What you have to do:
As soon as the line containing "(487, 670) none" appears, copy it and every following line word for word until the records end.

◇ ◇ ◇

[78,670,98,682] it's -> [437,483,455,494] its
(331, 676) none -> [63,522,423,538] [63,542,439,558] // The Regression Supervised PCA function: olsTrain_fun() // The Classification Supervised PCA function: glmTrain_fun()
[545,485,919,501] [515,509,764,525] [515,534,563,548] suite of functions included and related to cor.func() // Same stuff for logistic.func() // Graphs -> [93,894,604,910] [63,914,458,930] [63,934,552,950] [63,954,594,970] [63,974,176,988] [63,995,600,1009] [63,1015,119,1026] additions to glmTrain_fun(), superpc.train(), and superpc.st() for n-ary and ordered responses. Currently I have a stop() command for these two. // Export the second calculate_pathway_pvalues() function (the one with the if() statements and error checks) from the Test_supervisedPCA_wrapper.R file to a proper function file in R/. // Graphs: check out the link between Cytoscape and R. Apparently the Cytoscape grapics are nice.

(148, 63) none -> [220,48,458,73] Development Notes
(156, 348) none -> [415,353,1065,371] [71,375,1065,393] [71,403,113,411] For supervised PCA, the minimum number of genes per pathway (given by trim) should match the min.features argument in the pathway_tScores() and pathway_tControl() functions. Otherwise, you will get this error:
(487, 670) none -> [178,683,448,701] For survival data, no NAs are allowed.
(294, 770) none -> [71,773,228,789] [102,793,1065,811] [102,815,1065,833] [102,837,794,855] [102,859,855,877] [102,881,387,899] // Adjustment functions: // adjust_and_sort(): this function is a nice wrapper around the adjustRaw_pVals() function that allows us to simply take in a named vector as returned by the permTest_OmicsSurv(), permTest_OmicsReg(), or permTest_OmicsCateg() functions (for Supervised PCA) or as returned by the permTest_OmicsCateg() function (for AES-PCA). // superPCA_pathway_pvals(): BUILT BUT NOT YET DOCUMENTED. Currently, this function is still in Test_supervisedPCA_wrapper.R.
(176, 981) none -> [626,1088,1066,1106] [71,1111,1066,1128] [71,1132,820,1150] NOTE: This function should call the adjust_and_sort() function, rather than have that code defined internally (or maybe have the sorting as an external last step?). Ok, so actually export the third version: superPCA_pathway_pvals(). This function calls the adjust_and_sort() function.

◇ ◇ ◇

Reply to the exercise:
(487, 670) none -> [178,683,448,701] For survival data, no NAs are allowed.
(294, 770) none -> [71,773,228,789] [102,793,1065,811] [102,815,1065,833] [102,837,794,855] [102,859,855,877] [102,881,387,899] // Adjustment functions: // adjust_and_sort(): this function is a nice wrapper around the adjustRaw_pVals() function that allows us to simply take in a named vector as returned by the permTest_OmicsSurv(), permTest_OmicsReg(), or permTest_OmicsCateg() functions (for Supervised PCA) or as returned by the permTest_OmicsCateg() function (for AES-PCA). // superPCA_pathway_pvals(): BUILT BUT NOT YET DOCUMENTED. Currently, this function is still in Test_supervisedPCA_wrapper.R.
(176, 981) none -> [626,1088,1066,1106] [71,1111,1066,1128] [71,1132,820,1150] NOTE: This function should call the adjust_and_sort() function, rather than have that code defined internally (or maybe have the sorting as an external last step?). Ok, so actually export the third version: superPCA_pathway_pvals(). This function calls the adjust_and_sort() function.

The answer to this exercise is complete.